This smoothing plane is a necessary component of your hand tool collection, with the ability to smooth an array of timber surfaces with little to no sanding required. The plane can be used as a plane or as a scraper, which ultimately provides you with two tools in one. To use the plane in planing mode you place the blade in bevel down, which results in a blade pitch of 60 degrees. By reversing the blade to bevel up you are effectively creating a 90 degree blade pitch which is the same as a cabinet scraper.
We have designed our planes to have a 60 degree blade pitch due to the superior results you will achieve on hard woods, or curly/reversing grain. You will also get great results on soft woods too, especially if there are changes in grain direction as you will be able to plane both with and against the grain.

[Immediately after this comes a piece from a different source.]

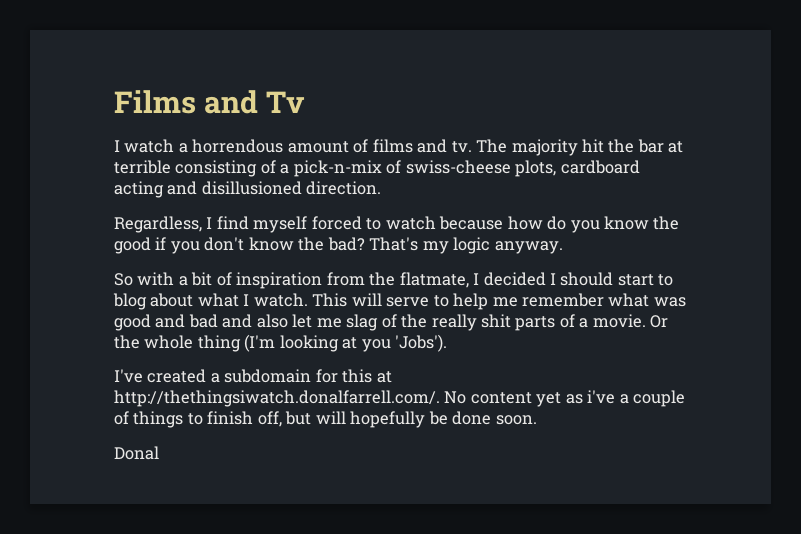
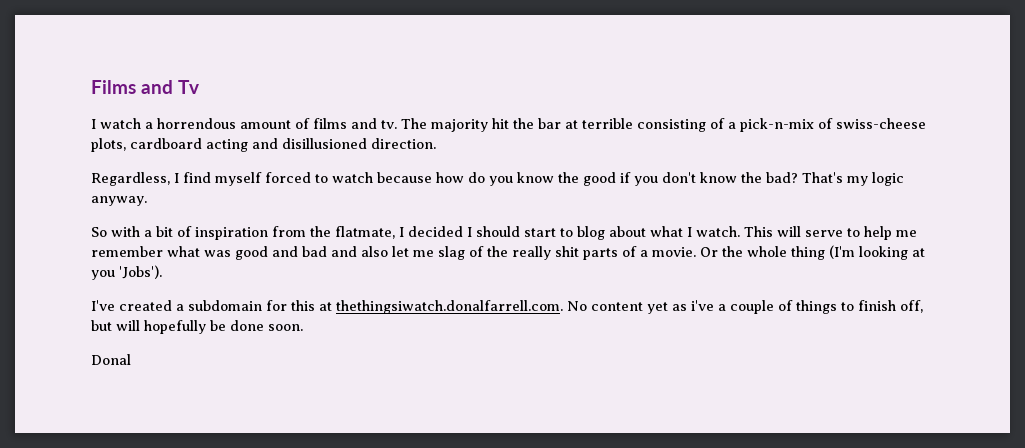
- I've created a subdomain for this at http://thethingsiwatch.donalfarrell.com/. No content yet as i've a couple of things to finish off, but will hopefully be done soon.
+ I've created a subdomain for this at thethingsiwatch.donalfarrell.com. No content yet as i've a couple of things to finish off, but will hopefully be done soon.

The style of this plane is excellent as you use the plane square on (either behind or in front depending on whether you are pushing or pulling the plane). Having the option to push or pull the plane makes certain jobs easier, for example planing a table top. You can push the plane half way through the table and then pull it from the other end of the table, meaning you are getting a full length shaving. It also means your body is more in balance. The handle on this plane is removable on a taper if required.

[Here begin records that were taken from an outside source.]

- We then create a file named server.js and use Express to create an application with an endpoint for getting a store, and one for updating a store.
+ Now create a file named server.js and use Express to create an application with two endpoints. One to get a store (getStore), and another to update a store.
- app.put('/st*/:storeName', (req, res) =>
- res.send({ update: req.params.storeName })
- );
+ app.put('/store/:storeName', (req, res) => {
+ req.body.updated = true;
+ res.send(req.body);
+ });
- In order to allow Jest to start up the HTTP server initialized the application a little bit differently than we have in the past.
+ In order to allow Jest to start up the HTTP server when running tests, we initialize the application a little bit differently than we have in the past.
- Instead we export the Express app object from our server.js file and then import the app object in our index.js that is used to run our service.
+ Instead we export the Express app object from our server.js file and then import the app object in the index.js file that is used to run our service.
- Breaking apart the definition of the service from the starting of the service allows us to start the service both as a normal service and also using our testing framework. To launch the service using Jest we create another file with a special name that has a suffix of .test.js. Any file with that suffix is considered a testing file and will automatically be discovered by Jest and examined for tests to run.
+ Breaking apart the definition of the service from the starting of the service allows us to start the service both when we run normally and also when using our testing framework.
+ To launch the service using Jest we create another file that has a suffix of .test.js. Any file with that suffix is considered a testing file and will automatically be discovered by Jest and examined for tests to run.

This plane is made from gidgee and is 210mm long x 67mm wide x 38mm high, and has a weight go 0.9kg. It has the option of a 50mm wide x 6mm thick x 97mm long Tool Steel (TS) blade hardened to Rc 62-64, or a High Speed Steel (HSS) blade hardened to Rc 62. The HSS blade is ideal if you plan to reverse the plane to bevel up and use it as a scraper on hard timber.

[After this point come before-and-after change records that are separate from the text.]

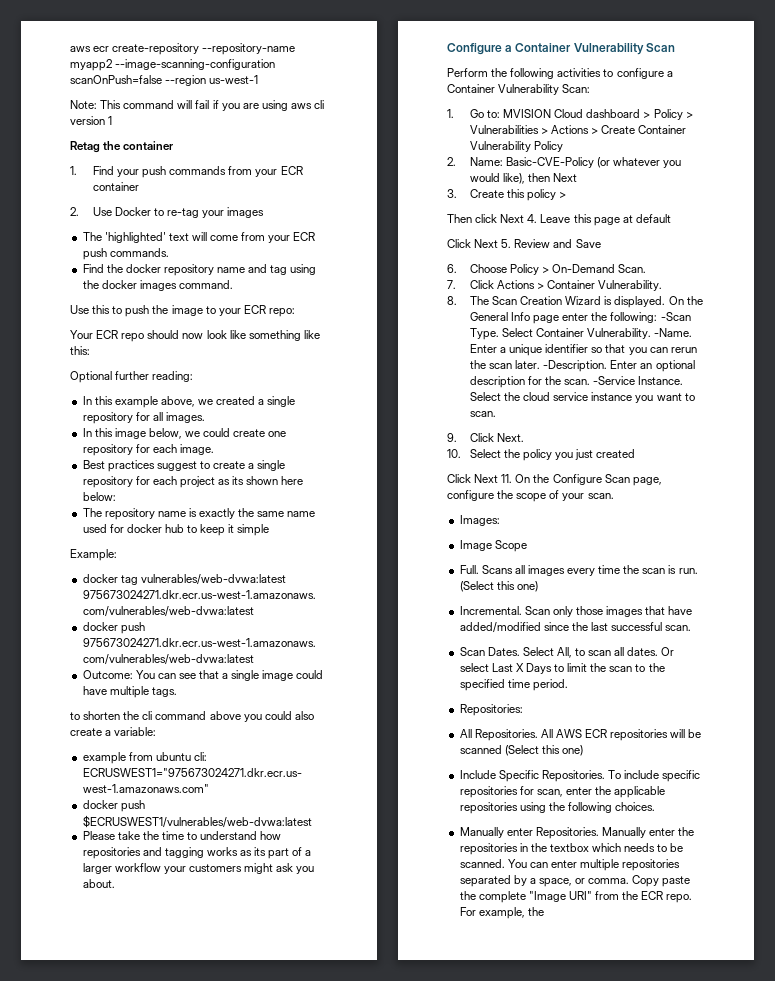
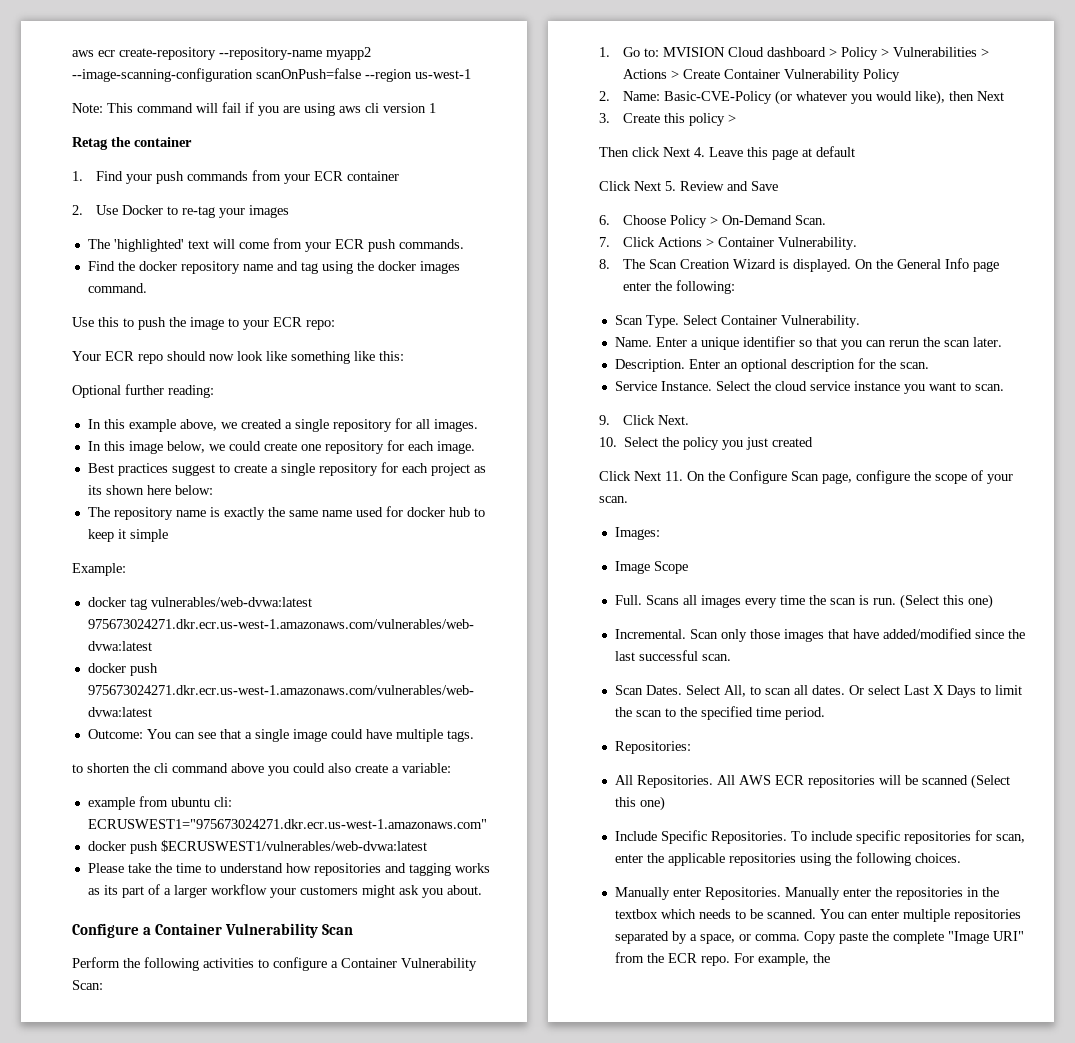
- On the General Info page enter the following: -Scan Type.
+ On the General Info page enter the following:
+ Scan Type.
- Select Container Vulnerability. -Name.
+ Select Container Vulnerability.
+ Name.
- Enter a unique identifier so that you can rerun the scan later. -Description.
+ Enter a unique identifier so that you can rerun the scan later.
+ Description.
- Enter an optional description for the scan. -Service Instance.
+ Enter an optional description for the scan.
+ Service Instance.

A well made product that lives up to the expectations.
The plane is a beautiful tool, as others have commented the Gidgee wood is beautiful and surprisingly dense. Precision in workmanship is to my eye as high as is possible in wood. The tiny width of the mouth opening with the blade in place is an example of this, as is the smoothness of all surfaces including the blade bed. After some lapping and final honing of the blade I tested the plane on a difficult piece of curly maple which produced tearout with my usual 45 degree planes no matter how sharp the iron. Ultra thin shavings were easy to produce, and the resulting surface was free from tearout, just as promised, and also my main reason for importing a plane from Australia to Sweden. The general feel was one of predictability and quality. The separate Asian style handle was a little unfamiliar to me, but the plane is possible to use without it if one prefers, like for example Krenov style planes which also lack handles. The simplicity of wooden planes without chipbreakers is wonderful. Overall I am very satisfied so far!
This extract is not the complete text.